**WHAT IS EXPECTED**
Give the entries back exactly, dropping each image.

:::

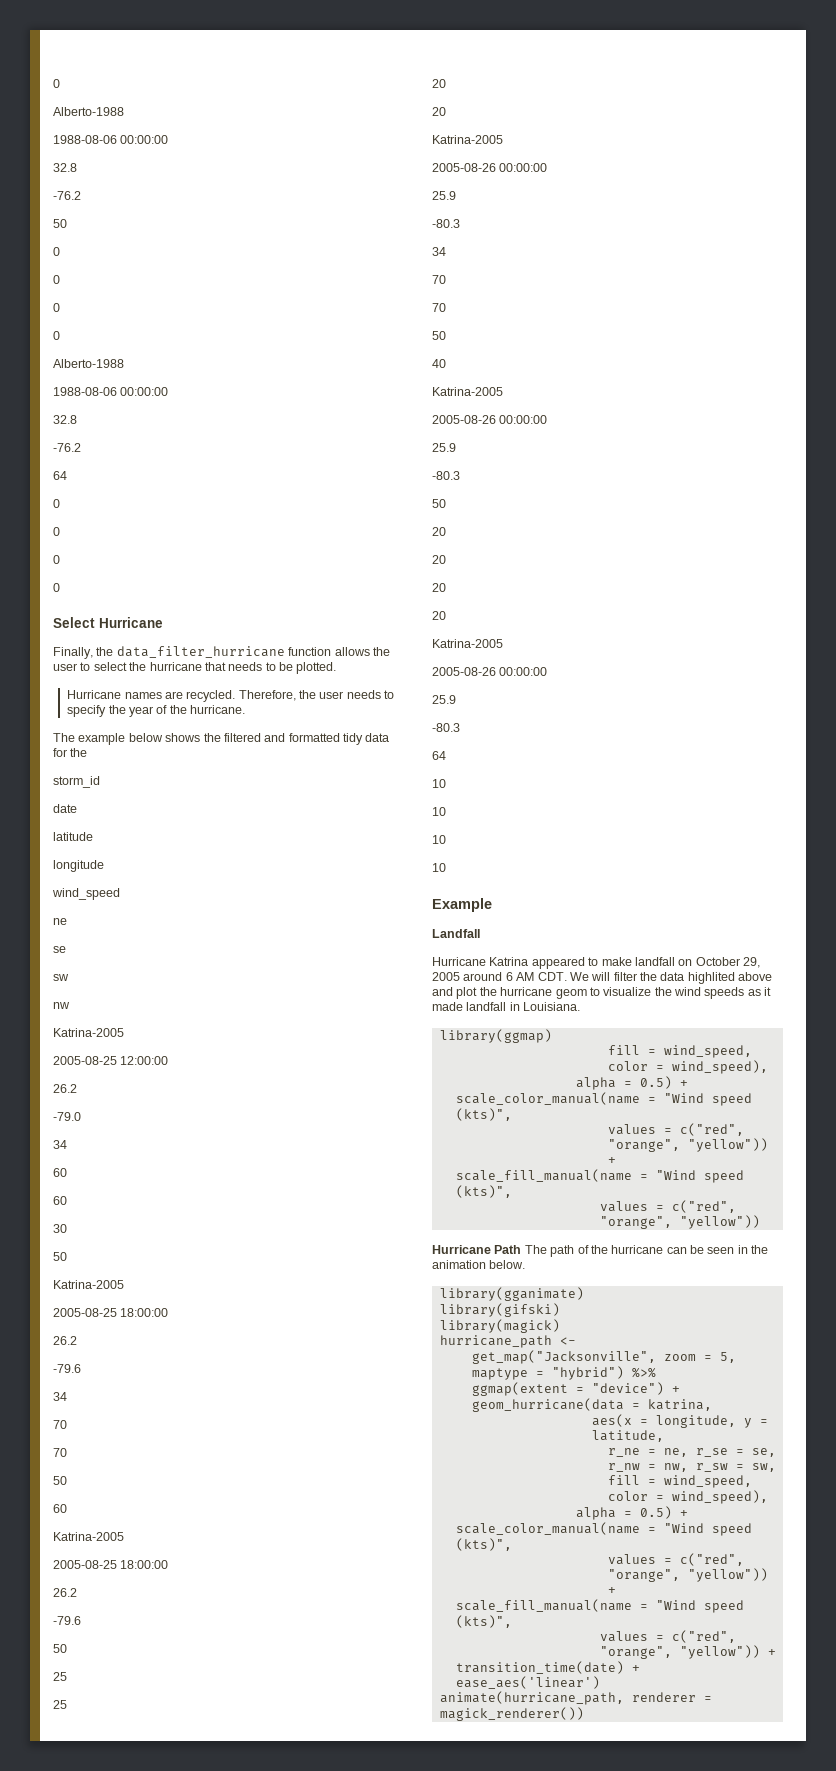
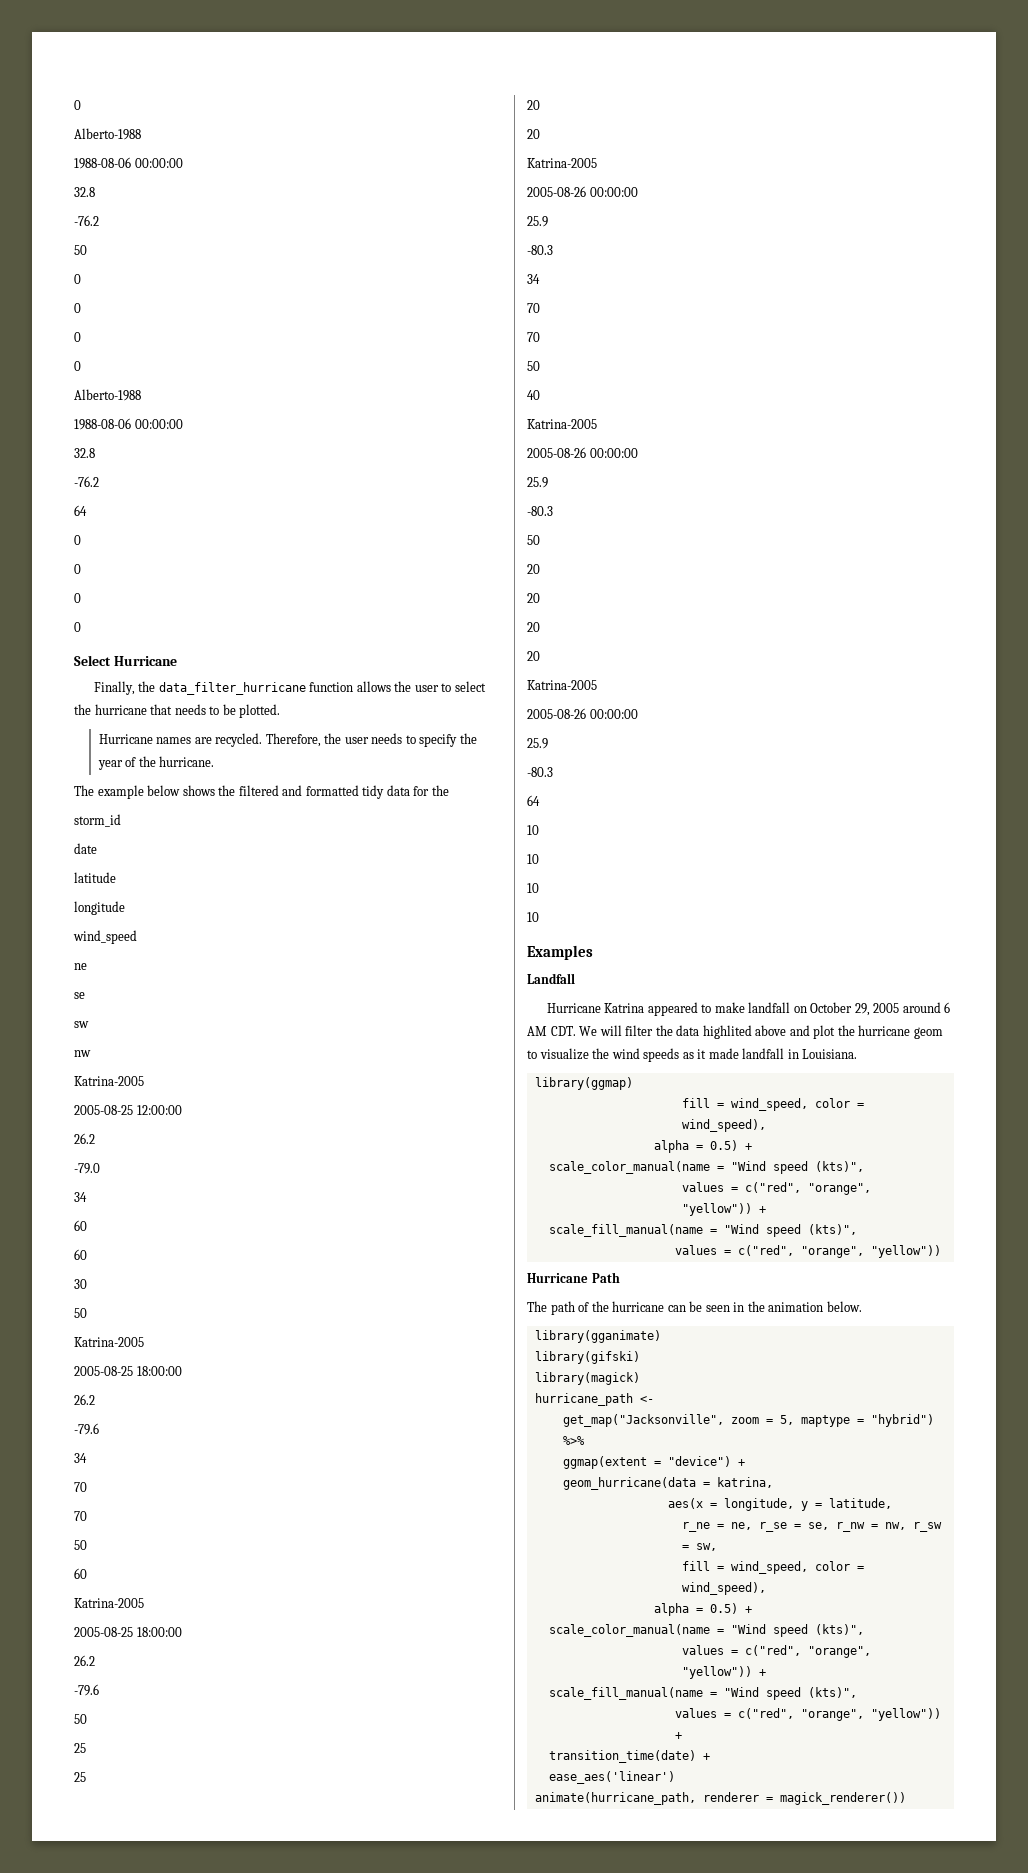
- Example
+ Examples
- Hurricane Path The path of the hurricane can be seen in the animation below.
+ Hurricane Path
+ The path of the hurricane can be seen in the animation below.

:::

**EXPECTED OUTPUT**
- Example
+ Examples
- Hurricane Path The path of the hurricane can be seen in the animation below.
+ Hurricane Path
+ The path of the hurricane can be seen in the animation below.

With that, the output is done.